Diabetes Camp: "The Camp of Champs (and bestfriends)"
|My 1st yr of Diabetes Camp|
|My last yr of Diabetes Camp|
I attended my 1st diabetes camp the first summer after I was diagnosed. I was diagnosed in May of 1995 and the next month my mom was driving her tiny four year old to a day camp an hour away in a big city; Looking back, I am almost positive she was panicking about this just as much as I was.
I suppose she thought that putting me in an environment surrounded with kids that had the same disease would be a liberating and joyful experience. Now, I have to let you know, I attended a diabetes camp EVERY summer from the time I was four until I turned sixteen, at which point, they politely kick you out! Once I got older – around age 10 – camp was just that, it was very liberating to know for that one week you were not the “odd one out” or “weird”, for one week you got to feel “normal” and it was some of the most fun I had ever had & I made some of my closest friends there.

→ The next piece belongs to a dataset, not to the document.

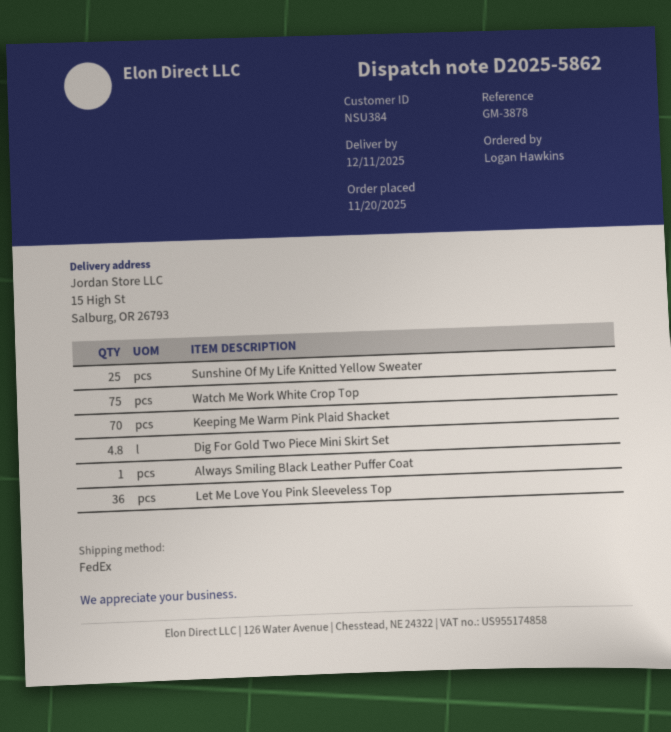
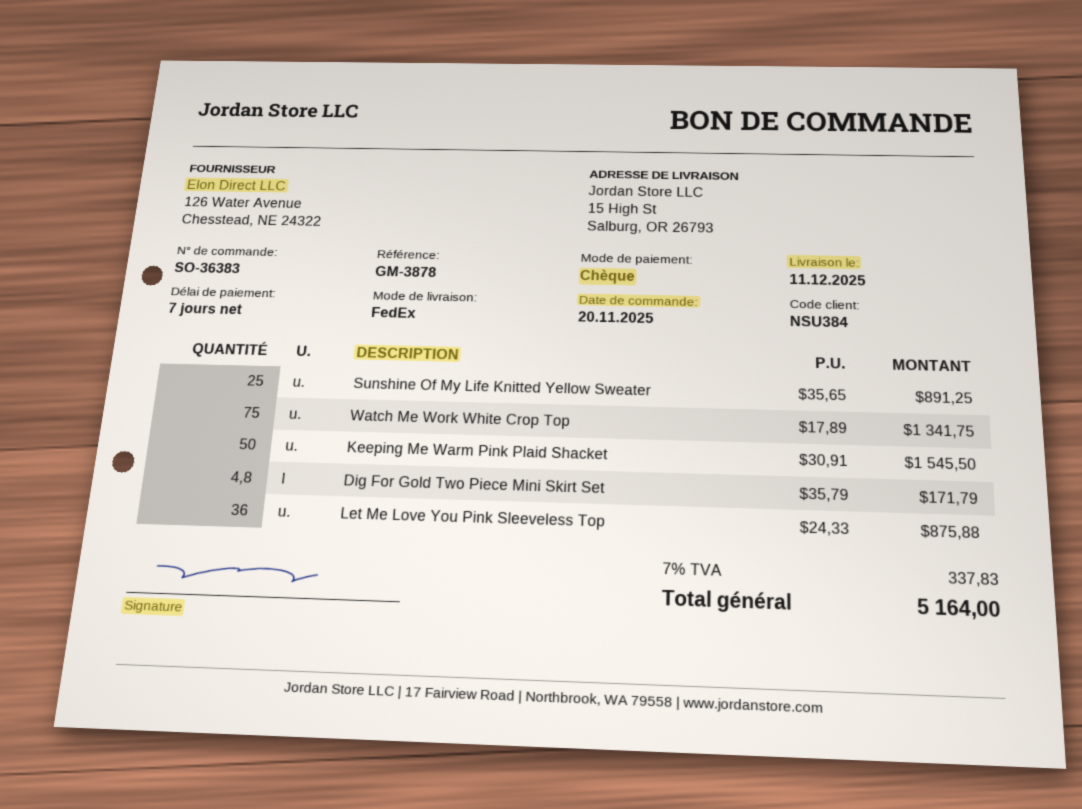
Keeping Me Warm Pink Plaid Shacket: 70 -> 50
Always Smiling Black Leather Puffer Coat: 1 -> none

However, this was NOT the case in my 1st year at camp. I was a very shy child to begin with, but then adding on top of that a new diagnosis of a chronic disease, well… let’s just say I wasn’t the most self-confident four year old! I hated being around people I didn’t know because I assumed everyone was out to hurt me. Oh, and I forgot to mention one HUGE reason I hated that camp then, my pediatric endo ran it, and I did not consider him friendly or fun in any way. After all, this was the man who delivered the news that I had an incurable form of diabetes, and he was the man that started teaching my parents how to give me 5 shots a day, and he was the man that had to have five of his nurses hold me down every 3 months just so that HE could draw blood. Long story short, we were not on very good terms in my little four year old mind! I probably should add as a side-note, I eventually came to learn that he was in fact a fabulous doctor and he was great to grow up with!

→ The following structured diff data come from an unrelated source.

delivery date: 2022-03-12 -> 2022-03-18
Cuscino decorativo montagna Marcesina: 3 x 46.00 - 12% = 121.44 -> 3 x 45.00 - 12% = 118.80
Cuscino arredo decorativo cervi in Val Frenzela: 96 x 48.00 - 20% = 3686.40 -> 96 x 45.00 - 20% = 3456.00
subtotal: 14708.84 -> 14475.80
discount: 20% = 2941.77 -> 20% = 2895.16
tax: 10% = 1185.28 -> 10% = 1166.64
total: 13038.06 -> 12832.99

Anyway, so my first year of summer camp was really hard on both me and my mother. I would cry hysterically when she would leave me for the day, and my leaders told her that the first 2½ days I never stopped crying; that from the time she left to the time she came to pick me up, I did nothing but cry. Thankfully I had a good-hearted momma who wanted the best for me and wanted me to stick it out the rest of the week (plus, I am sure there was no refund for the days I didn’t go, lol)! And by the middle of the 3rd day they got me engaged in an activity or two and I was fine. I believe I still cried pretty harshly when I would get dropped off at the beginning of the day, but I survived, and my mom must have seen some kind of positive change because of it or she wouldn’t have continued to send me back year after year! My first year there, they told my mom that I was the smallest, youngest camper there that year and at the end of the week, they gave me an award for having the biggest smile by the end of camp! That right there gives you testament to the positive change diabetes camp can have on a child; even at the age of four!

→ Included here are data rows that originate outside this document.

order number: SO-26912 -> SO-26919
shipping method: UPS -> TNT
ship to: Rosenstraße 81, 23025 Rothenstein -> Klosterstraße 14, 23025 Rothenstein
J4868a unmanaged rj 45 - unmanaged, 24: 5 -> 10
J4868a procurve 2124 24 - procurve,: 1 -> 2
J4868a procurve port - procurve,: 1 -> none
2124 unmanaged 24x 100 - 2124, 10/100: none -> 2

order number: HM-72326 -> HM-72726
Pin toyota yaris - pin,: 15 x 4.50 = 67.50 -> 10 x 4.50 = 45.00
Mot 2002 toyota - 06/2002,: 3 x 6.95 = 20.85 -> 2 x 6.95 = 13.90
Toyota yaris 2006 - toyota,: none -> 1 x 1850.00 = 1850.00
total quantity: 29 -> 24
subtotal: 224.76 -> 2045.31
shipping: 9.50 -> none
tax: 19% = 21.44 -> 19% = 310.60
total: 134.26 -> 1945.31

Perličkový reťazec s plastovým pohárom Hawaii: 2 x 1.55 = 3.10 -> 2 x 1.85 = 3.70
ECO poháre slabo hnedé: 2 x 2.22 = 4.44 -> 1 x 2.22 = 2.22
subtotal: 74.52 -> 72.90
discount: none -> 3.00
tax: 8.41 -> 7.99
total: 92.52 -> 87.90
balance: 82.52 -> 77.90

The camp I attended from age 4-10 was a day only camp. Your parents bring you in the morning and leave you for the day and then they pick you up later that afternoon or night. The summer after I turned 10 I went to my first over-night diabetes camp. It was for an entire week Sunday – Saturday. I was scared to death to go my first year. I only got slightly homesick one night, but by the end of camp I was crying when my parents came to get me because I didn’t want to leave! Going to that camp was one of the BEST decisions I have ever made regarding diabetes support in my entire life! As a kid, there is no replacement for being able to feel “normal” or “like everyone else”, and that is exactly what these kind of camps can give your child! Totally an advocate for diabetes camps, and not based on research or studies, but based on MY PERSONAL EXPERIENCE as a kid with Type 1 Diabetes! [Below are just a few more camp photos that I across.] If you are thinking about sending your child to camp this summer, my biggest advice would be to encourage them to try it but don't force them to go and let them be involved in the decision-making process! Thats my advice, take it or leave it!